*** Begin section ***

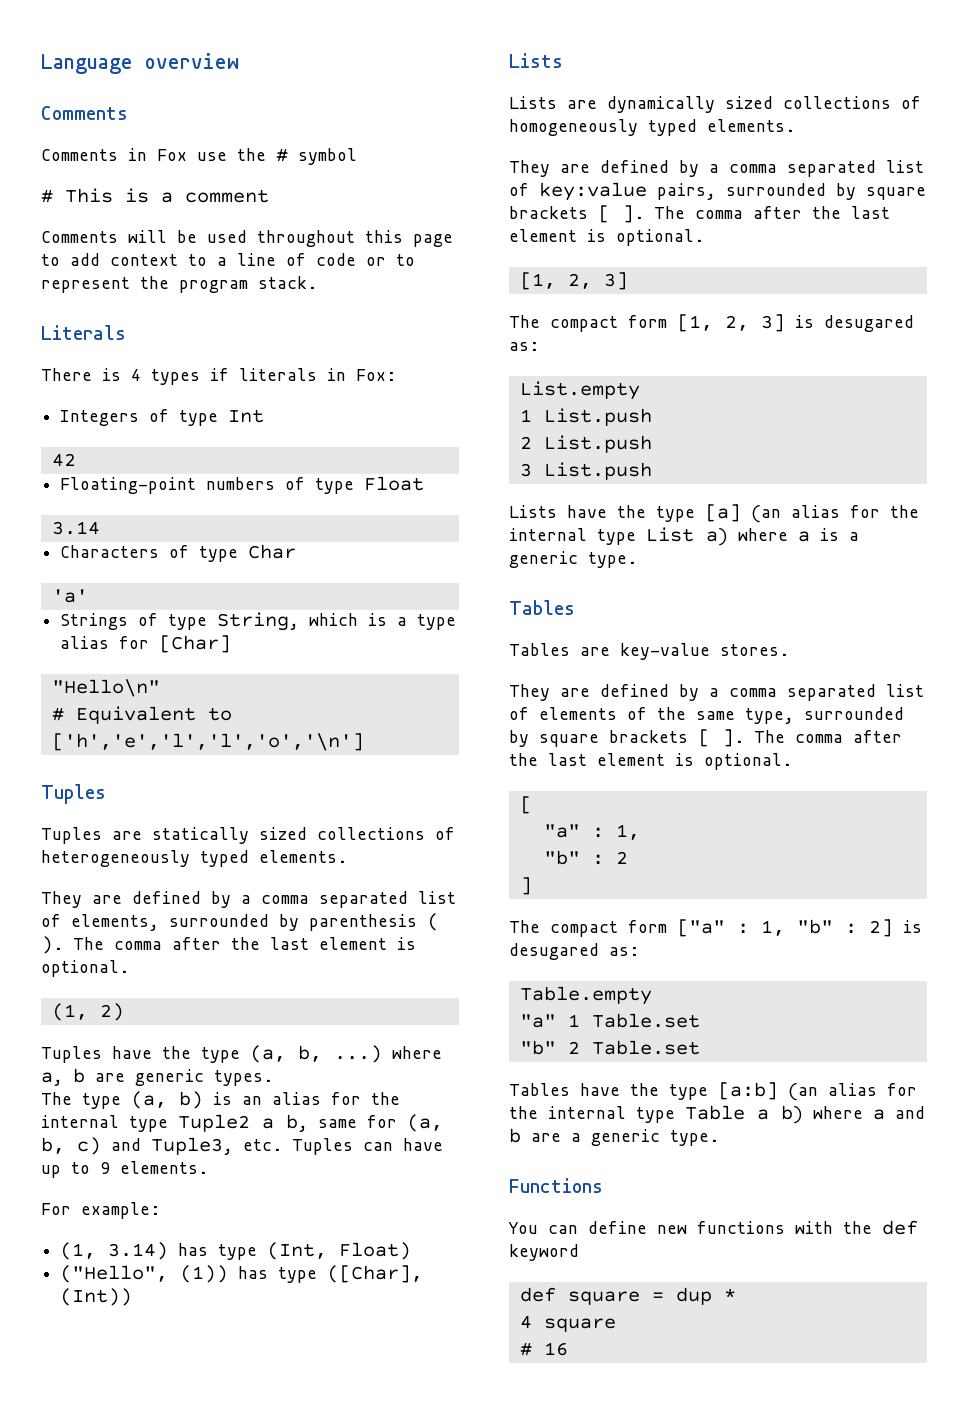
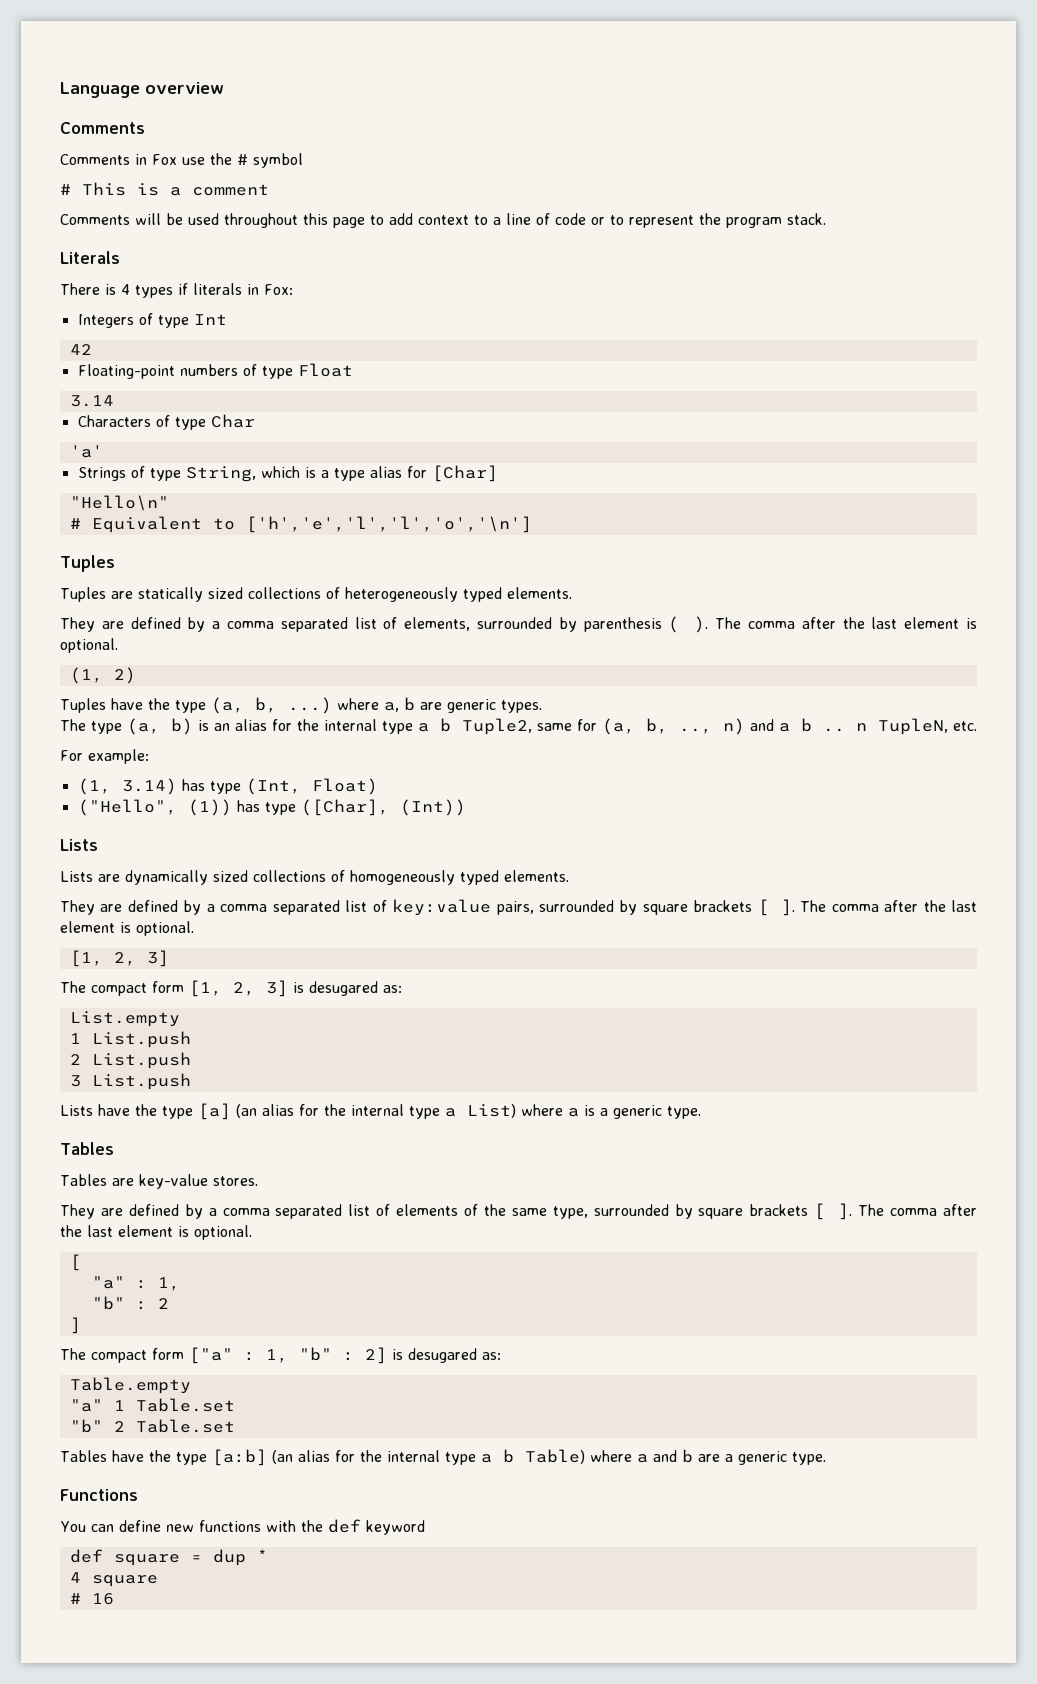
- The type (a, b) is an alias for the internal type Tuple2 a b, same for (a, b, c) and Tuple3, etc. Tuples can have up to 9 elements.
+ The type (a, b) is an alias for the internal type a b Tuple2, same for (a, b, .., n) and a b .. n TupleN, etc.
- Lists have the type [a] (an alias for the internal type List a) where a is a generic type.
+ Lists have the type [a] (an alias for the internal type a List) where a is a generic type.
- Tables have the type [a:b] (an alias for the internal type Table a b) where a and b are a generic type.
+ Tables have the type [a:b] (an alias for the internal type a b Table) where a and b are a generic type.

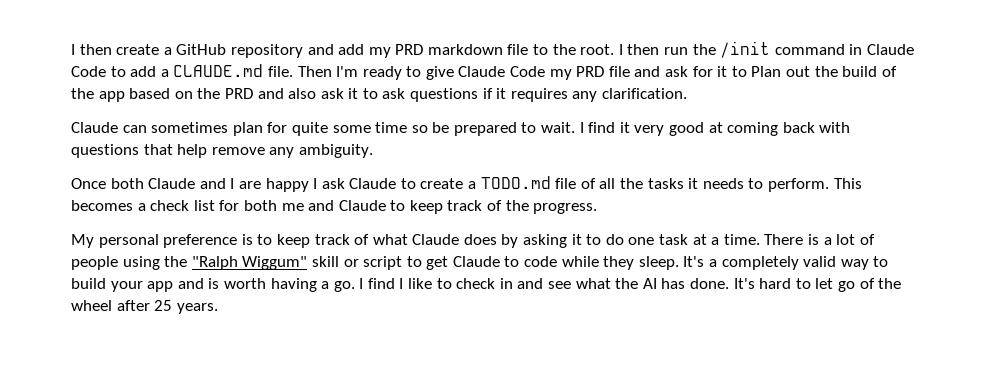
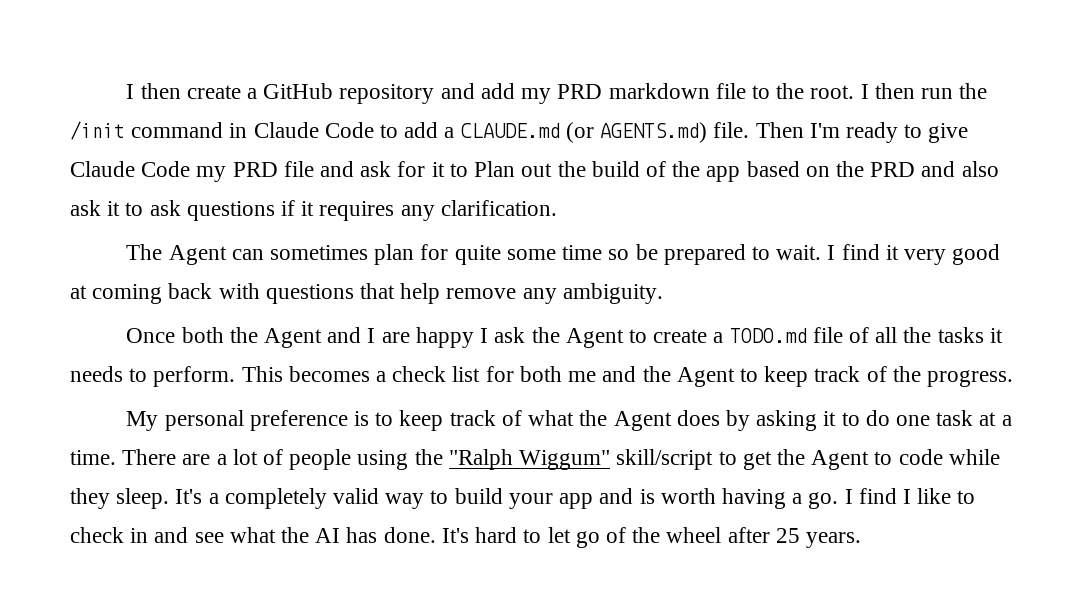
- I then run the /init command in Claude Code to add a CLAUDE.md file.
+ I then run the /init command in Claude Code to add a CLAUDE.md (or AGENTS.md) file.
- Claude can sometimes plan for quite some time so be prepared to wait.
+ The Agent can sometimes plan for quite some time so be prepared to wait.
- Once both Claude and I are happy I ask Claude to create a TODO.md file of all the tasks it needs to perform.
+ Once both the Agent and I are happy I ask the Agent to create a TODO.md file of all the tasks it needs to perform.
- This becomes a check list for both me and Claude to keep track of the progress.
+ This becomes a check list for both me and the Agent to keep track of the progress.
- My personal preference is to keep track of what Claude does by asking it to do one task at a time.
+ My personal preference is to keep track of what the Agent does by asking it to do one task at a time.
- There is a lot of people using the "Ralph Wiggum" skill or script to get Claude to code while they sleep.
+ There are a lot of people using the "Ralph Wiggum" skill/script to get the Agent to code while they sleep.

*** End section ***

About this exercise:
Wherever a picture appears in the records above, leave it out and transcribe everything else exactly.

Result for this task:
- The type (a, b) is an alias for the internal type Tuple2 a b, same for (a, b, c) and Tuple3, etc. Tuples can have up to 9 elements.
+ The type (a, b) is an alias for the internal type a b Tuple2, same for (a, b, .., n) and a b .. n TupleN, etc.
- Lists have the type [a] (an alias for the internal type List a) where a is a generic type.
+ Lists have the type [a] (an alias for the internal type a List) where a is a generic type.
- Tables have the type [a:b] (an alias for the internal type Table a b) where a and b are a generic type.
+ Tables have the type [a:b] (an alias for the internal type a b Table) where a and b are a generic type.

- I then run the /init command in Claude Code to add a CLAUDE.md file.
+ I then run the /init command in Claude Code to add a CLAUDE.md (or AGENTS.md) file.
- Claude can sometimes plan for quite some time so be prepared to wait.
+ The Agent can sometimes plan for quite some time so be prepared to wait.
- Once both Claude and I are happy I ask Claude to create a TODO.md file of all the tasks it needs to perform.
+ Once both the Agent and I are happy I ask the Agent to create a TODO.md file of all the tasks it needs to perform.
- This becomes a check list for both me and Claude to keep track of the progress.
+ This becomes a check list for both me and the Agent to keep track of the progress.
- My personal preference is to keep track of what Claude does by asking it to do one task at a time.
+ My personal preference is to keep track of what the Agent does by asking it to do one task at a time.
- There is a lot of people using the "Ralph Wiggum" skill or script to get Claude to code while they sleep.
+ There are a lot of people using the "Ralph Wiggum" skill/script to get the Agent to code while they sleep.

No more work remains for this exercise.